Wayne St. Gibson, Timothy F. Christian, Patricia A. Pellikka, Thomas Behrenbeck and Raymond J. Gibbons

Division of Cardiovascular Diseases and Internal Medicine, Mayo Clinic, Rochester, Minnesota

Correspondence: For reprints contact: Raymond J. Gibbons, MD, Mayo Clinic, 200 First Street, S.W., Rochester, MN 55905.

ABSTRACT

The purpose of this study was to determine the relationship of changes in the seventy and extent of hypoperfusion on serial tomographic 99mTc-sestamibi images with patency of the infarct related artery during acute myocardial infarction. We studied 109 patients with acute myocardial infarction using tomographic 99mTc-sestamibi imaging acutely and at 18–48 hr later.
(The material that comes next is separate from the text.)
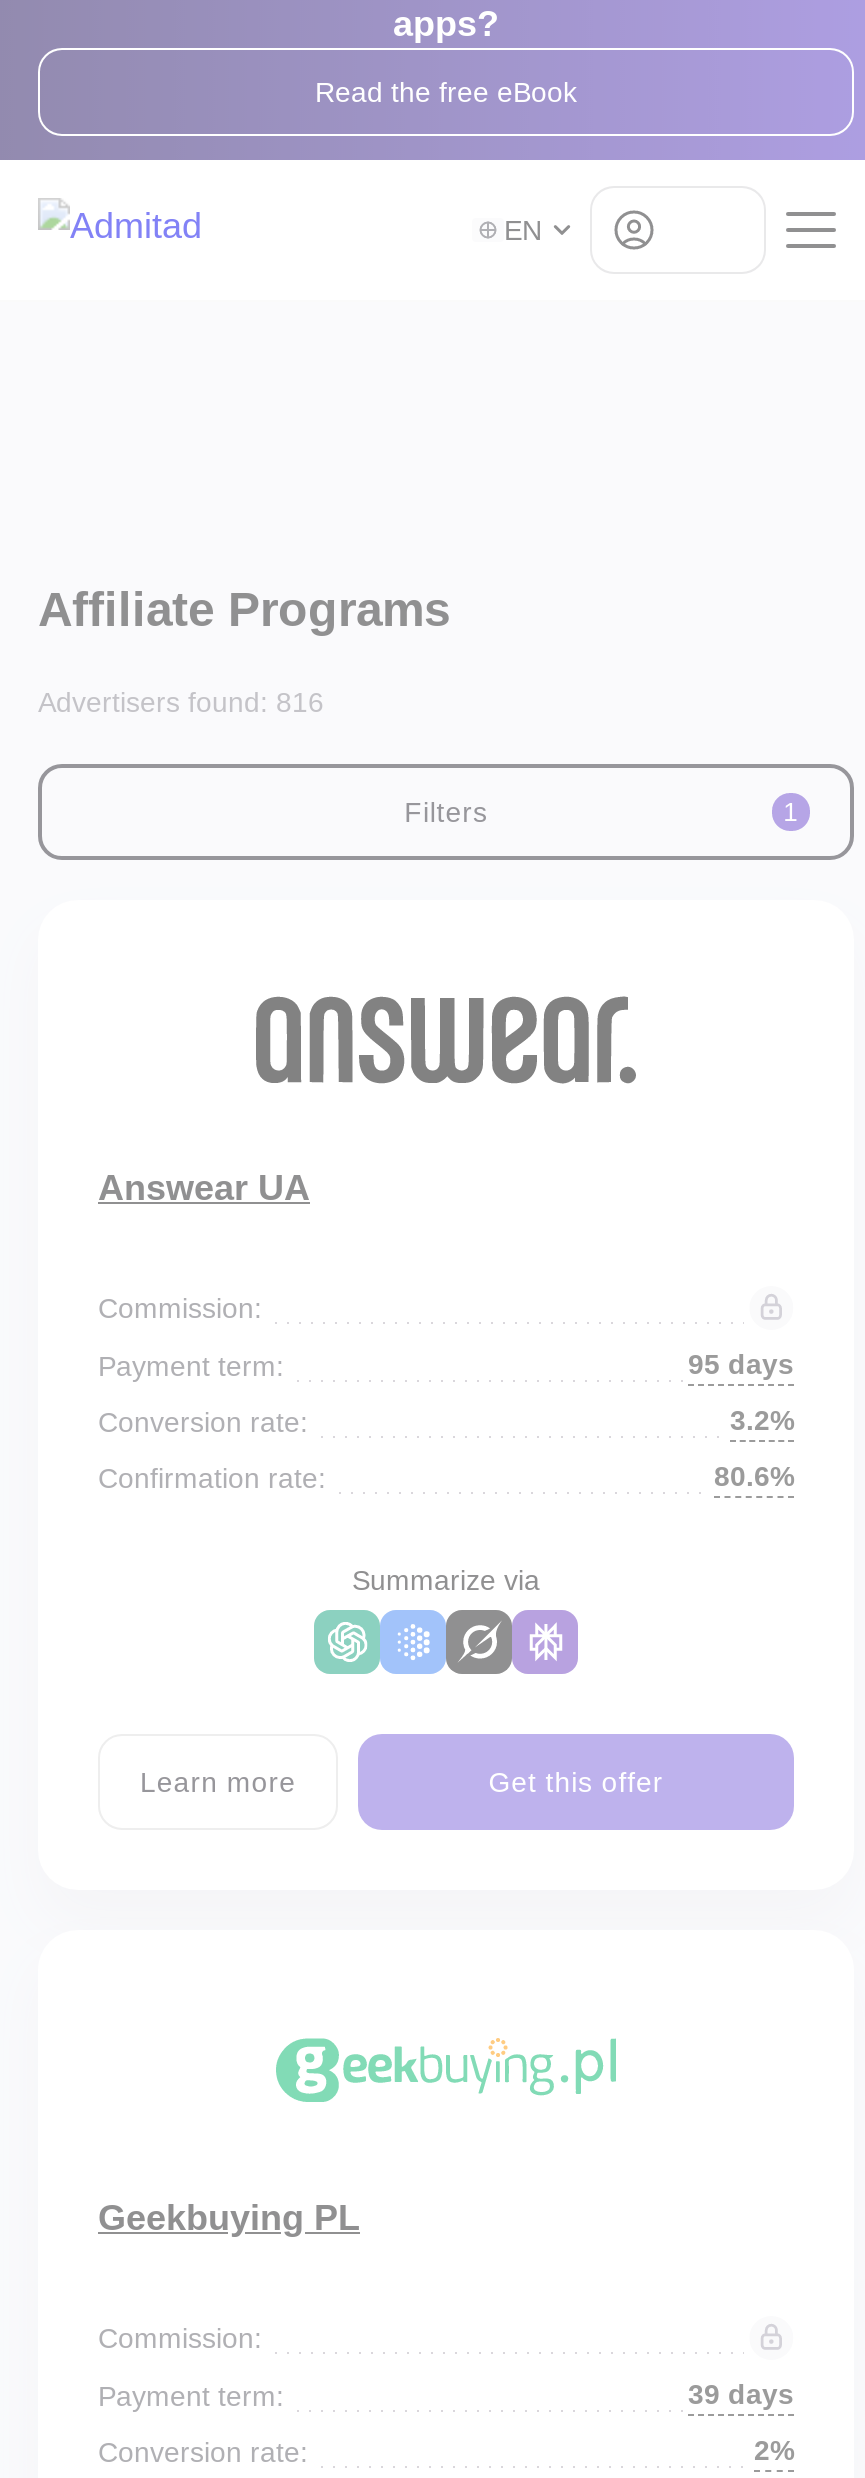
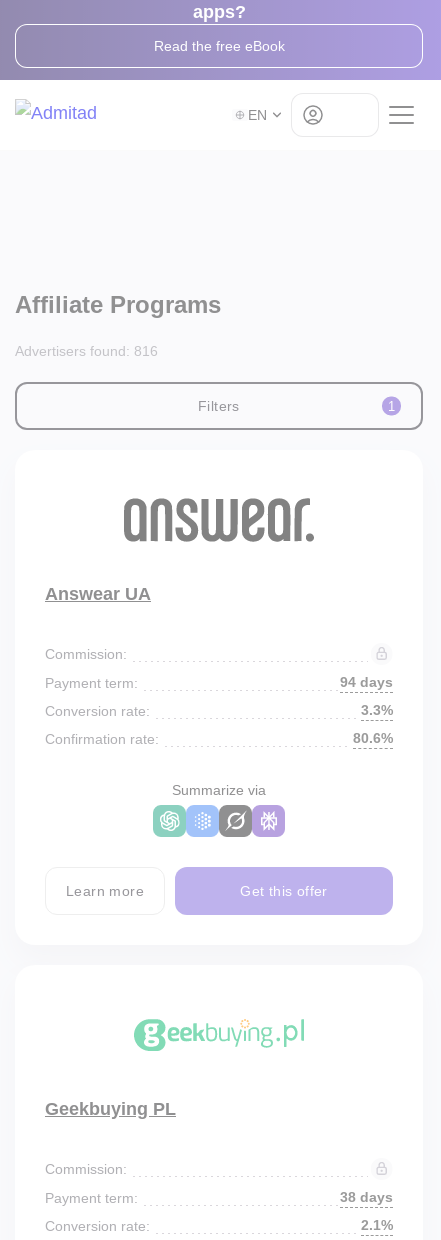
[688,1348,794,1380] 95 days -> [340,674,393,690] 94 days
[730,1404,794,1436] 3.2% -> [361,702,393,718] 3.3%
[688,2378,794,2410] 39 days -> [340,1189,393,1205] 38 days
[754,2434,794,2466] 2% -> [361,1217,393,1233] 2.1%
Perfusion defect extent and defect area, an index of defect severity, were measured on both studies. Both defect extent and defect area were significantly (p = 0.0001) greater for anterior infarctions than for inferior and lateral infarctions. By two factor analysis of variance, the change in defect area varied significantly with both infarct location (p= 0.0001) and patency of the infarct-related artery (p = 0.002). The change in defect extent also varied significantly with both infarct location (p= 0.0001) and with patency of the infarct-related artery (p= 0.004). In patients with inferior myocardial infarction, a change in defect extent or defect area of greater than 4% or 0.017, respectively, had a positive predictive accuracy of 96% and 93%, respectively, for the identification of a patent infarct artery. Therefore, sequential changes on tomographic 99mTc-sestamibi images are of potential value for the noninvasive assessment of patency of the infarct-related artery.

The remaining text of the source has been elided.